Sono 710 gli esercenti beneficiari dei contributi messi a disposizione quali crediti d’imposta fiscale a favore delle librerie, il tax credit librerie. Il credito d’imposta spettante a ciascun esercente, indicato nella nell’elenco, è riconosciuto e calcolato sul fatturato maturato nell’esercizio finanziario dell’anno precedente, nonché sui parametri relativi alle voci di spesa.

L’elenco dei beneficiari è stato pubblicato con decreto direttoriale del Direttore Generale Biblioteche e Istituti culturali del Ministero per i Beni culturali. Il decreto è disponibile sul sito della Direzione e sul sito del Ministero. 

TAX CREDIT LIBRERIE: ENTITÀ E RICHIESTE

Come previsto dalla normativa, gli esercizi commerciali specializzati nel settore della vendita al dettaglio di libri ottengono, a seguito dell’assegnazione del contributo, consistenti agevolazioni fiscali rispetto a diverse voci di spesa (IMU, TASI, TARI, imposta sulla pubblicità, tassa per l’occupazione di suolo pubblico, spese per locazione, nonché spese per mutuo e contributi previdenziali e assistenziali per il personale dipendente), nella misura massima di 20.000 euro per gli esercenti di librerie che non risultano ricomprese in gruppi editoriali dagli stessi direttamente gestite, e di 10.000 euro per gli altri esercenti.
In particolare, degli esercizi finanziati con il contributo la somma più ingente stanziata è di 19.470,59 euro mentre il contributo minimo finanziato è di 166,78 euro.

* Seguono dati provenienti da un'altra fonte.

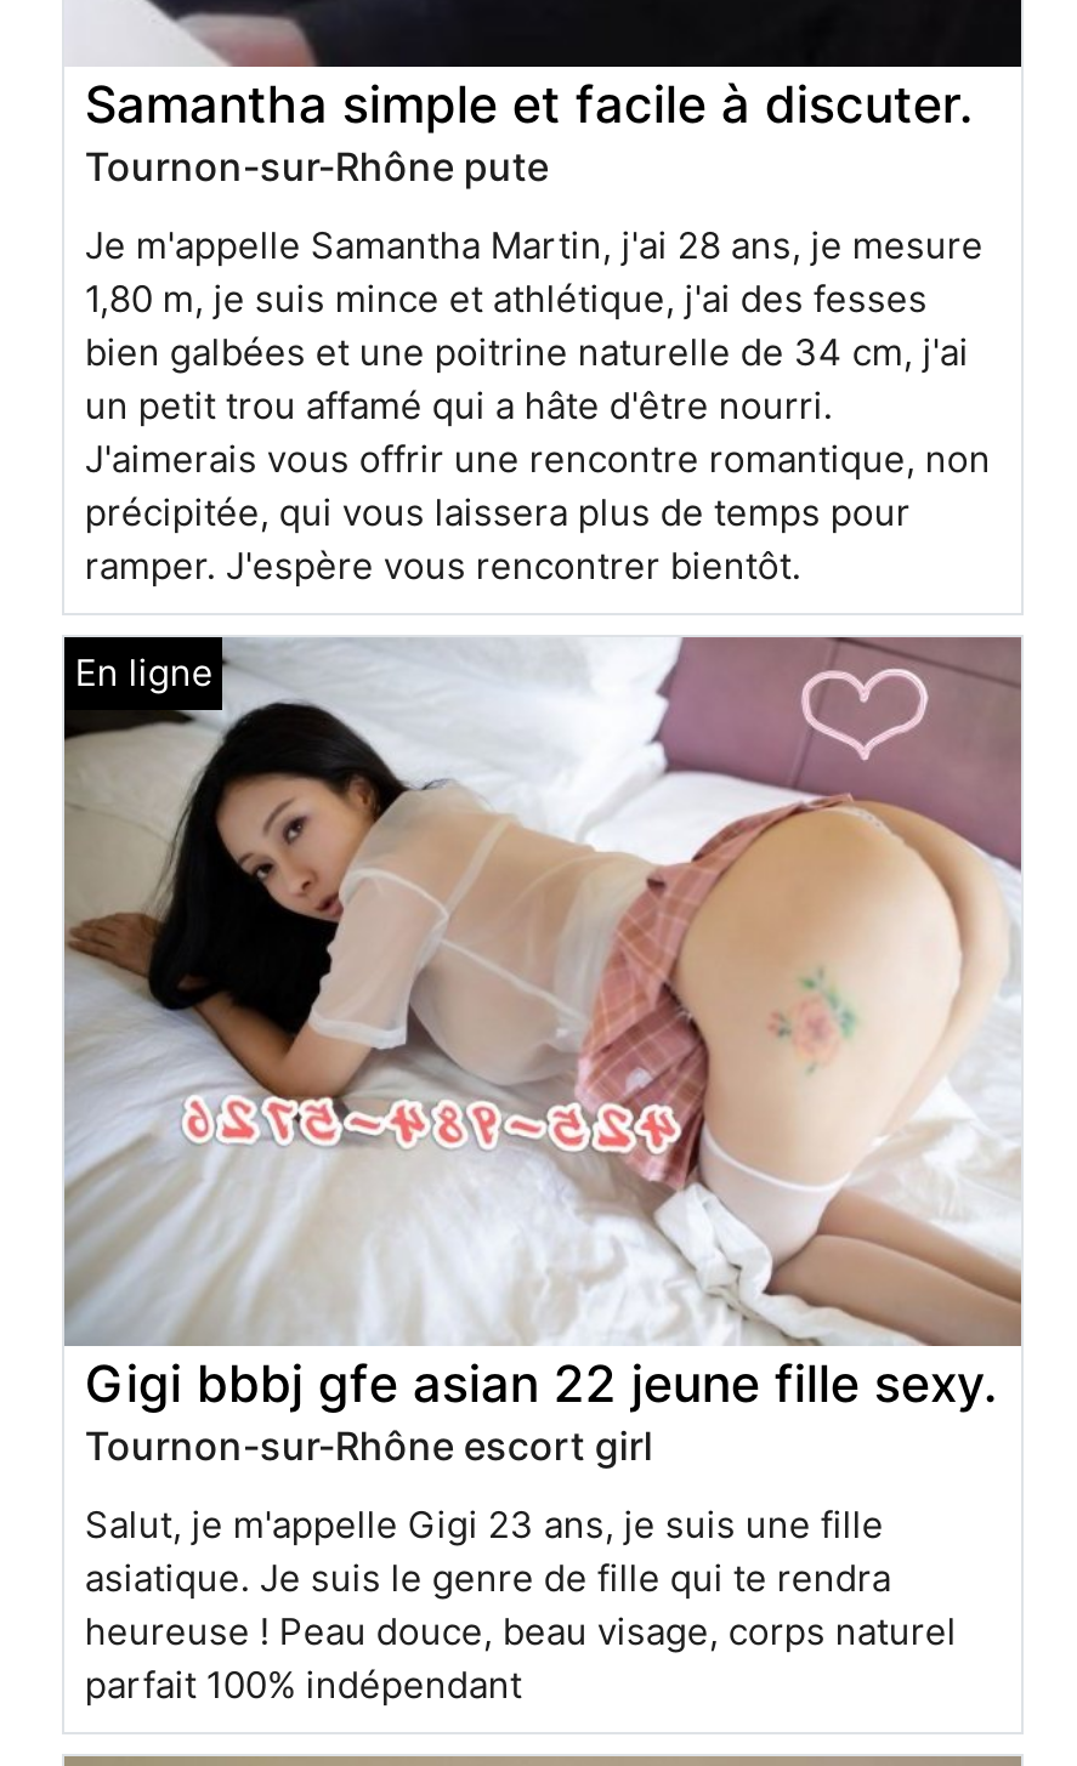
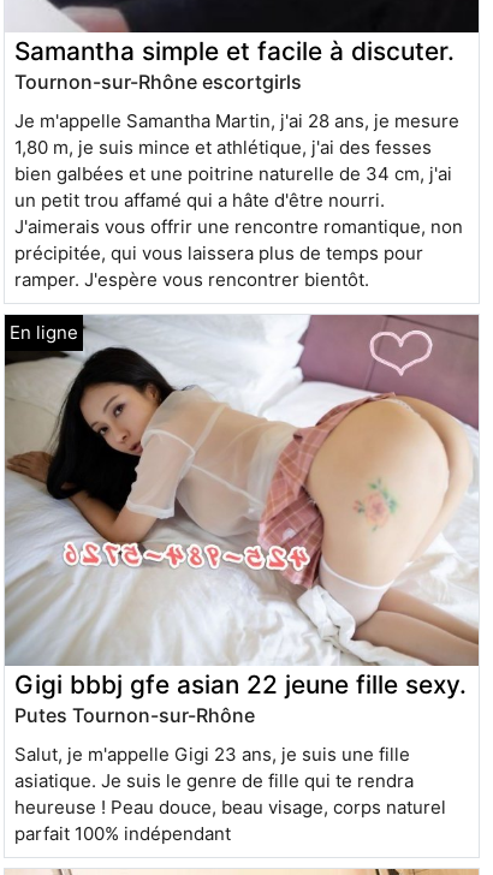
[85,141,549,189] Tournon-sur-Rhône pute -> [15,70,302,94] Tournon-sur-Rhône escortgirls
[85,1421,653,1469] Tournon-sur-Rhône escort girl -> [15,703,255,727] Putes Tournon-sur-Rhône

La fase di presentazione delle domande del Tax Credit Librerie si è conclusa lo scorso 2 ottobre. Le domande presentate al sistema telematico nel sito taxcredit.librari.beniculturali.it sono state 905, per un totale di 1224 punti vendita in tutta Italia. Una cifra inferiore rispetto allo scorso anno quanto le domande presentate erano pari a 1196 ed avevano interessato 1796 punti vendita distribuiti in tutta Italia.

In un comunicato dello scorso 19 ottobre, il Mibact aveva comunque reso noto la conferma della maggior richiesta, nel 2018, tra le piccole librerie indipendenti, ben 732 pari al 88,9% del totale.

La maggior parte di esse (82%) corrisponde allo scaglione di reddito più basso derivante dalla vendita di libri. 169 esercenti sono invece librerie in franchising, pari al 18,7% del totale, mentre i gruppi editoriali rappresentano lo 0,22% delle domande pervenute. Anche quest’anno le prime a essere premiate saranno le librerie uniche sul territorio comunale, che nei piccoli centri rappresentano un autentico presidio culturale a sostegno della lettura. Ben il 47,8% delle domande proviene dalle regioni del Nord, mentre il 29,83% dal Mezzogiorno e il 22,38% dal Centro.